Re: of/pci: Fix the conversion of IO ranges into IO resources

From: Liviu Dudau
Date: Wed Oct 15 2014 - 05:02:50 EST


On Wed, Oct 15, 2014 at 08:35:07AM +0100, Benjamin Herrenschmidt wrote:
> On Thu, 2014-10-09 at 20:02 +0000, Linux Kernel Mailing List wrote:
> > Gitweb: http://git.kernel.org/linus/;a=commit;h=0b0b0893d49b34201a6c4416b1a707b580b91e3d
> > Commit: 0b0b0893d49b34201a6c4416b1a707b580b91e3d
> > Parent: 83bbde1cc0ec9d156b9271e29ffe0dc89c687feb
> > Refname: refs/heads/master
> > Author: Liviu Dudau <Liviu.Dudau@xxxxxxx>
> > AuthorDate: Mon Sep 29 15:29:25 2014 +0100
> > Committer: Bjorn Helgaas <bhelgaas@xxxxxxxxxx>
> > CommitDate: Tue Sep 30 17:08:40 2014 -0600
> >
> > of/pci: Fix the conversion of IO ranges into IO resources
> >
> > The ranges property for a host bridge controller in DT describes the
> > mapping between the PCI bus address and the CPU physical address. The
> > resources framework however expects that the IO resources start at a pseudo
> > "port" address 0 (zero) and have a maximum size of IO_SPACE_LIMIT. The
> > conversion from PCI ranges to resources failed to take that into account,
> > returning a CPU physical address instead of a port number.
> >
> > Also fix all the drivers that depend on the old behaviour by fetching the
> > CPU physical address based on the port number where it is being needed.
>
> Michael just signaled me that this completely breaks IO space on powerpc ...

Hi Benjamin,

I'm sorry to hear that I've broke powerpc before I've had a chance to actually
change the code there. I would like to get the details of what functionality
get broken.

>
> I hadn't paid enough attention it seems... looking at that and the
> previous patches in the series, I must sate I absolutely HATE the way it
> lazily allocates IO space addresses implicitly/lazily from what looks
> like a conversion function.

The lazy allocation is more of a reservation. In order to convert from an OF
range into a resource I need to be able to tell where the IO is likely to
be placed in the CPU address space. My understanding is that Linux PCI code
implicitly assumes that CPU view of the IO addresses is based on a "magical
IO port 0." Of course, each architecture decides its own view of that, and
the abstraction can be leaky, the PCI core doesn't really care, it only provides
the scaffolding.

I understand you might dislike the behaviour of the function and I'm open to
suggestions on how to resolve the problem of converting from OF ranges to
IO resources in an architectural independent way.

>
> It also doesn't work.

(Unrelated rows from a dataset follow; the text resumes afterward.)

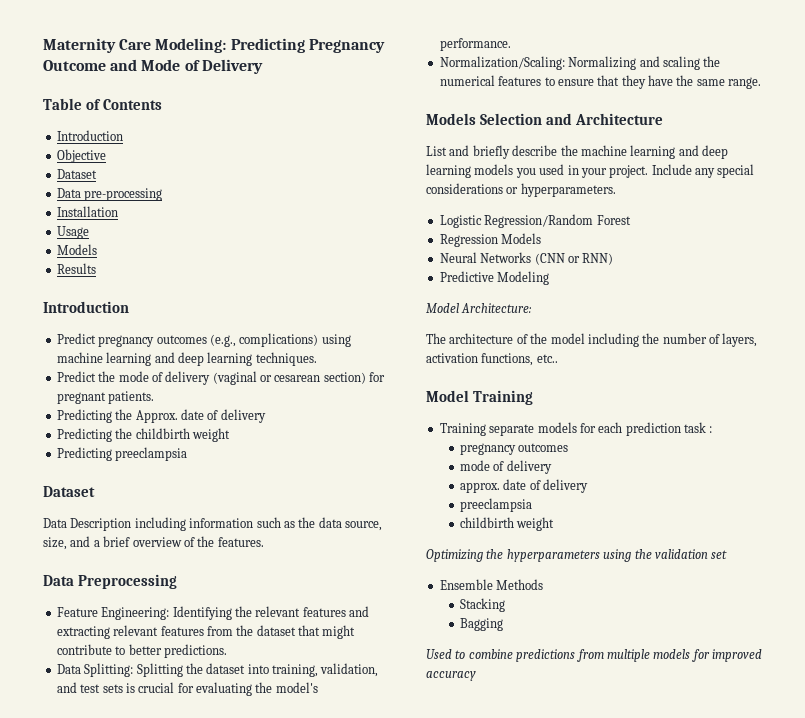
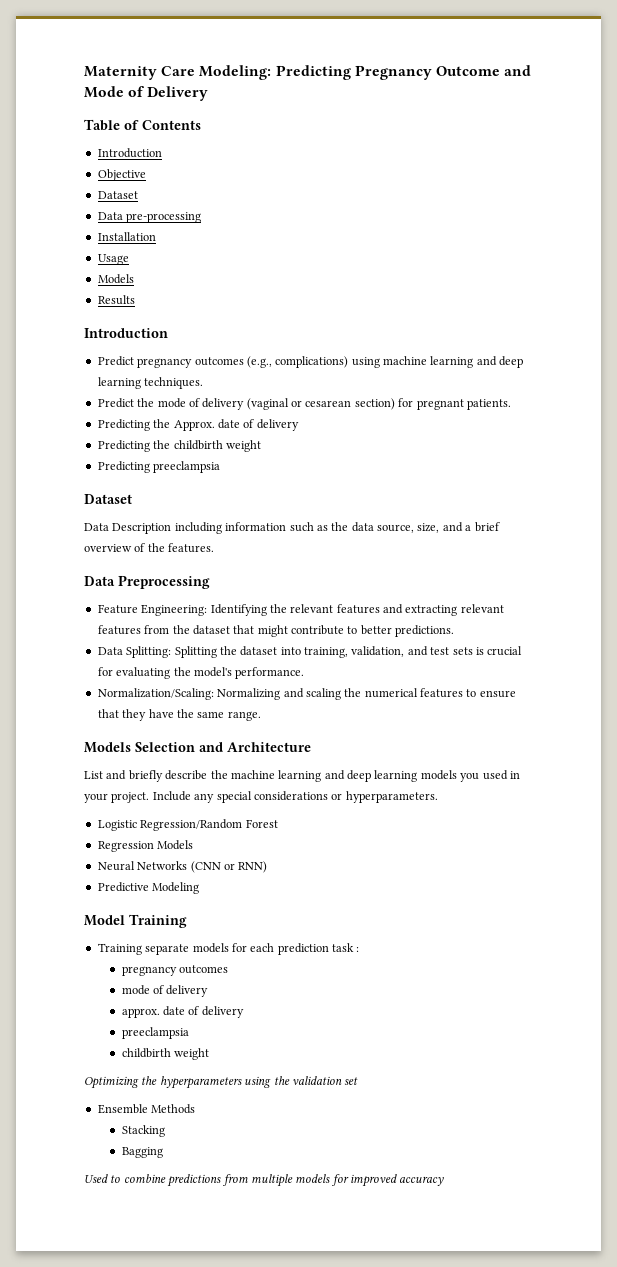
- Model Architecture:
- The architecture of the model including the number of layers, activation functions, etc..

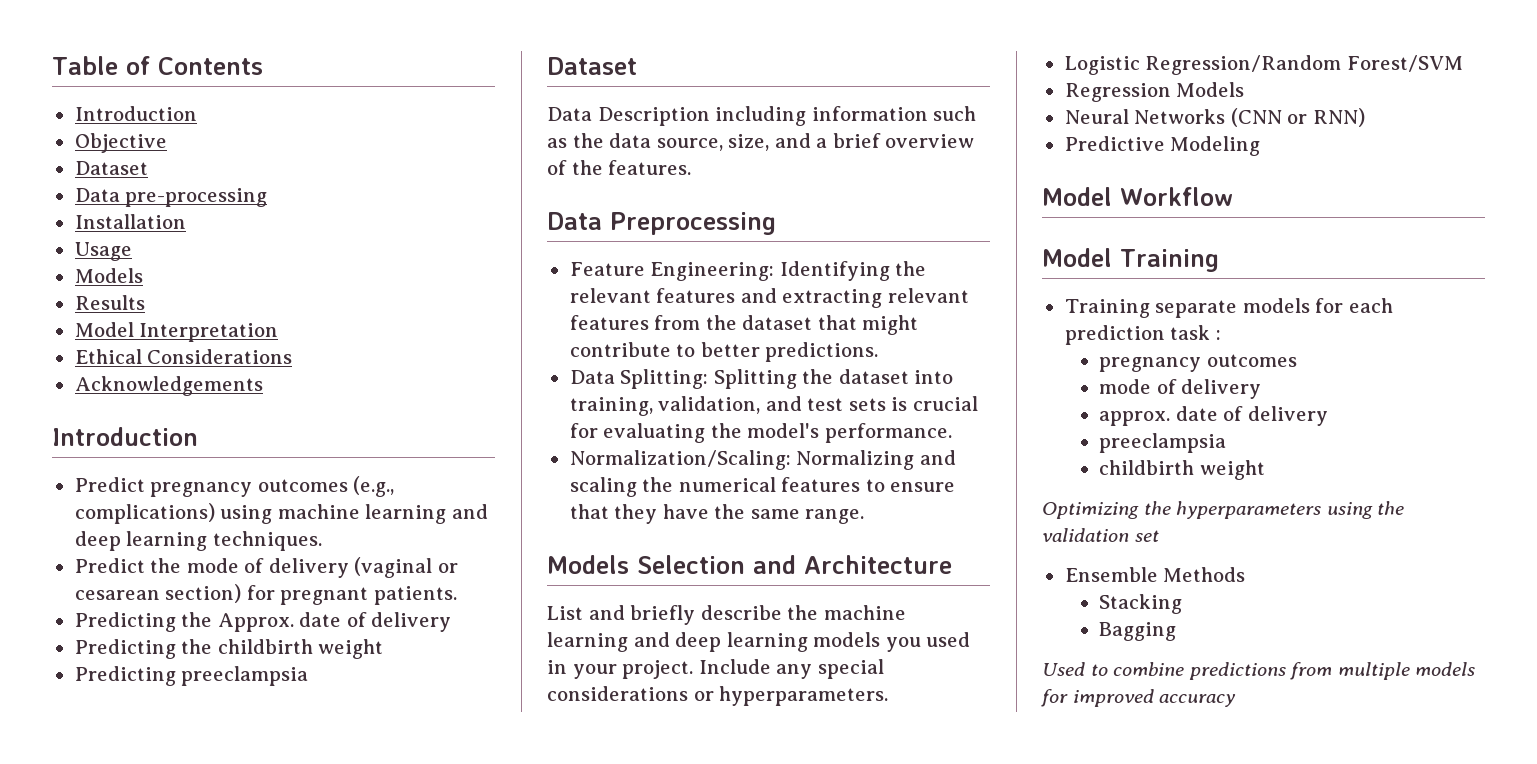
- Maternity Care Modeling: Predicting Pregnancy Outcome and Mode of Delivery
+ Model Interpretation
+ Ethical Considerations
+ Acknowledgements
- Logistic Regression/Random Forest
+ Logistic Regression/Random Forest/SVM
+ Model Workflow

The powerpc arch has very different and well
> defined conversions to IO space which may or may not look like something
> allocated from a magical "IO port 0".

And there might be good reasons for doing that, but I would like to understand
them and to also understand if a more unified view is possible.

>
> It is somewhat like that on ppc64 but we have our own allocator which is
> completely out of sync here as far as I can tell, and on ppc32, we have
> something a *bit* like that but we allow full pointer arithmetic for IO
> ports so that they can be negative in case the physical address of the
> resource ends up below IO BASE.

The pci_register_io_range() function (the "allocator" for IO space) is a
weak function. It takes the CPU physical address of the range and its size
and makes sure that it can fit that area in the arch's space for PCI IO.
The main purpose of that function is to be a helper to pci_address_to_pio()
in order to help return the correct answer in that function. pci_address_to_pio()
is also weak and can be overwritten.

>
> In any case, this whole approach looks terminally broken to us, and in
> fact doesn't even look that nice for ARM, I would having a much clearer
> API to explicitly establish the relationship between IO ports PCI vs.
> physical addresses separate from the conversion functions.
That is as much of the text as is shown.